Open MPI logo

Open MPI User's Mailing List Archives

  |   Home   |   Support   |   FAQ   |   all Open MPI User's mailing list

Subject: Re: [OMPI users] Displaying Selected MCA Modules
From: Joshua Bernstein (jbernstein_at_[hidden])
Date: 2008-06-24 21:13:18


Ralph Castain wrote:
> Hmmm....well, the problem is as I suspected. The system doesn't see any
> allocation of nodes to your job, and so it aborts with a crummy error
> message that doesn't really tell you the problem. We are working on
> improving them.
>
> How are you allocating nodes to the job? Does this BEOWULF_JOB_MAP contain
> info on the nodes that are to be used?

BEOWULF_JOB_MAP is an array of integers separated by a colon that
contains node mapping information. The easiest way to explain is is just
my example:

BEOWULF_JOB_MAP=0:0

This is a two process job, with each process running on node 0.

BEOWULF_JOB_MAP=0:1:1

A three process job with the first process on node 0, and the next two
on node 1.

All said, this is of little consequent right now, and we/I can worry
about adding support for this later.

> One of the biggest headaches with bproc is that there is no adhered-to
> standard for describing the node allocation. What we implemented will
> support LSF+Bproc (since that is what was being used here) and BJS. It
> sounds like you are using something different - true?
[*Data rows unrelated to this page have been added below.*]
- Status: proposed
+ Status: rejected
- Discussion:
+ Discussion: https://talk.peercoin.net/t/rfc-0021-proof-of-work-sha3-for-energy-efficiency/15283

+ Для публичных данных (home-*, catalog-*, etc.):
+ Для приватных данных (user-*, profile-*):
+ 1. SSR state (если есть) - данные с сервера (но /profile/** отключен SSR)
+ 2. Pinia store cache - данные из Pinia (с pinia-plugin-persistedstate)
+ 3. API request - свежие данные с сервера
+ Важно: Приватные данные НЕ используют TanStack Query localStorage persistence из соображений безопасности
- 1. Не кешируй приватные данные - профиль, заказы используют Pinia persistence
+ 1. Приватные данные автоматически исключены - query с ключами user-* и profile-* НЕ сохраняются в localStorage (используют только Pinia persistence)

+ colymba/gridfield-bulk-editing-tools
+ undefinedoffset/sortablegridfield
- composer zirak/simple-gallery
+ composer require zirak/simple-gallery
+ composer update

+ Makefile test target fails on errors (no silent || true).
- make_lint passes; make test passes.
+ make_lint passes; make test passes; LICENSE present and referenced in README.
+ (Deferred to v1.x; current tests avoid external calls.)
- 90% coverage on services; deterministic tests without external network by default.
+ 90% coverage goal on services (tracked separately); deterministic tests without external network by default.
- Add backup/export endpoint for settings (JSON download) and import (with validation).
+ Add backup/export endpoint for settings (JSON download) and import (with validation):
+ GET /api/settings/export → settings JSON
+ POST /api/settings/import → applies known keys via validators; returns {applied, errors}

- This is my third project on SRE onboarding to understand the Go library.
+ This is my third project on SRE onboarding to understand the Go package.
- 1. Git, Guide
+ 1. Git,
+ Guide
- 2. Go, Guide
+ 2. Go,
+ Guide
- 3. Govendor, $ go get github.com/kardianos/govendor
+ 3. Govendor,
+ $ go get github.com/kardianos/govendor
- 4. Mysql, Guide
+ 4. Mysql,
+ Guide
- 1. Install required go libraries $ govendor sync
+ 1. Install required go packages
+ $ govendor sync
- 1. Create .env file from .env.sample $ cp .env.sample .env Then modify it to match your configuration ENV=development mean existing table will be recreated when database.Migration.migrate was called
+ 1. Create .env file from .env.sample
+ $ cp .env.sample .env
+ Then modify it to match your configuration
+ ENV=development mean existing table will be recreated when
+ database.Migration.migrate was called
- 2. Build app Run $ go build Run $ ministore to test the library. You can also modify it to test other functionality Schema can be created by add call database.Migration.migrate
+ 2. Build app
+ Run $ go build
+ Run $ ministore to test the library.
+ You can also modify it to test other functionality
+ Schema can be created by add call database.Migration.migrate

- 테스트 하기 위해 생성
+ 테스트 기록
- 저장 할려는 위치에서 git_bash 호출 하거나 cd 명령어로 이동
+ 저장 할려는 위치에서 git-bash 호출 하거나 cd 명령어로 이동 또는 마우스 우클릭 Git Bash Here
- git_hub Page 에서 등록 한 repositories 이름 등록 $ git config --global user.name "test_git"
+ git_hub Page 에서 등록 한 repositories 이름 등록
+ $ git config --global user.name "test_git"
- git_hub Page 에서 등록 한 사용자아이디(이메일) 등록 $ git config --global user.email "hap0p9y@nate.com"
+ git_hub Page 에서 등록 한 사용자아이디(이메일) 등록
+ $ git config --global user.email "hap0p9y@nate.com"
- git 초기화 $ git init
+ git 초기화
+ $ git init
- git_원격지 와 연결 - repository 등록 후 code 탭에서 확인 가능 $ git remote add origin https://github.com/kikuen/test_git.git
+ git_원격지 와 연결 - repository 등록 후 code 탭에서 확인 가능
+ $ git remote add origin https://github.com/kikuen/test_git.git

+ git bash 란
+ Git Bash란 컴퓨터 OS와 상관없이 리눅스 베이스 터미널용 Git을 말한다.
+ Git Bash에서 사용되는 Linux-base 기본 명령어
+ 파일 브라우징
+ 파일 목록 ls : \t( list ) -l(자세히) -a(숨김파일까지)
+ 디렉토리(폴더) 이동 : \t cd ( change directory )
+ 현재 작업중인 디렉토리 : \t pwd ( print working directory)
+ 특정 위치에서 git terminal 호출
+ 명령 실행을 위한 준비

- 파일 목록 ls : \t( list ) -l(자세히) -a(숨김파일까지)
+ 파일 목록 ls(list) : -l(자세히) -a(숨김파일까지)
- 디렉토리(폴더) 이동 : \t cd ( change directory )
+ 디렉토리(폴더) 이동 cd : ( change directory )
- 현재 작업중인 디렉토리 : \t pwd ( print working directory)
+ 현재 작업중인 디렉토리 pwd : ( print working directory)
Understood. We aren't using BJS, and have long depricated BJS in favor
of bundling TORQUE with Scyld instead, though legacy functionality for
things like envars like NP, NO_LOCAL, and BEOWULF_JOB_MAP are present in
the MPICH extensions we've put together.

> If so, we can work around it by just mapping enviro variables to what the
> system is seeking. Or, IIRC, we could use the hostfile option (have to check
> on that one).

Exactly, but for now, if I make sure the NODES envar is setup correctly
and make sure the OpenMPI is NFS mounted, and I actually have to copy
out the mca libraries (libcache doesn't seem to work), I actually end up
with something running!

[ats_at_goldstar mpi]$ mpirun --mca btl ^openib,udapl -np 2 ./cpi
Process 0 on n0
pi is approximately 3.1416009869231241, Error is 0.0000083333333309
wall clock time = 0.005377
Process 1 on n0
Hangup

It seems the -H option and using a hostfile with BProc aren't honored
correct? So the only thing that I can use to derrive the host mapping
with BProc support is the BJS RAS MCA (via the NODES Envar?)

-Josh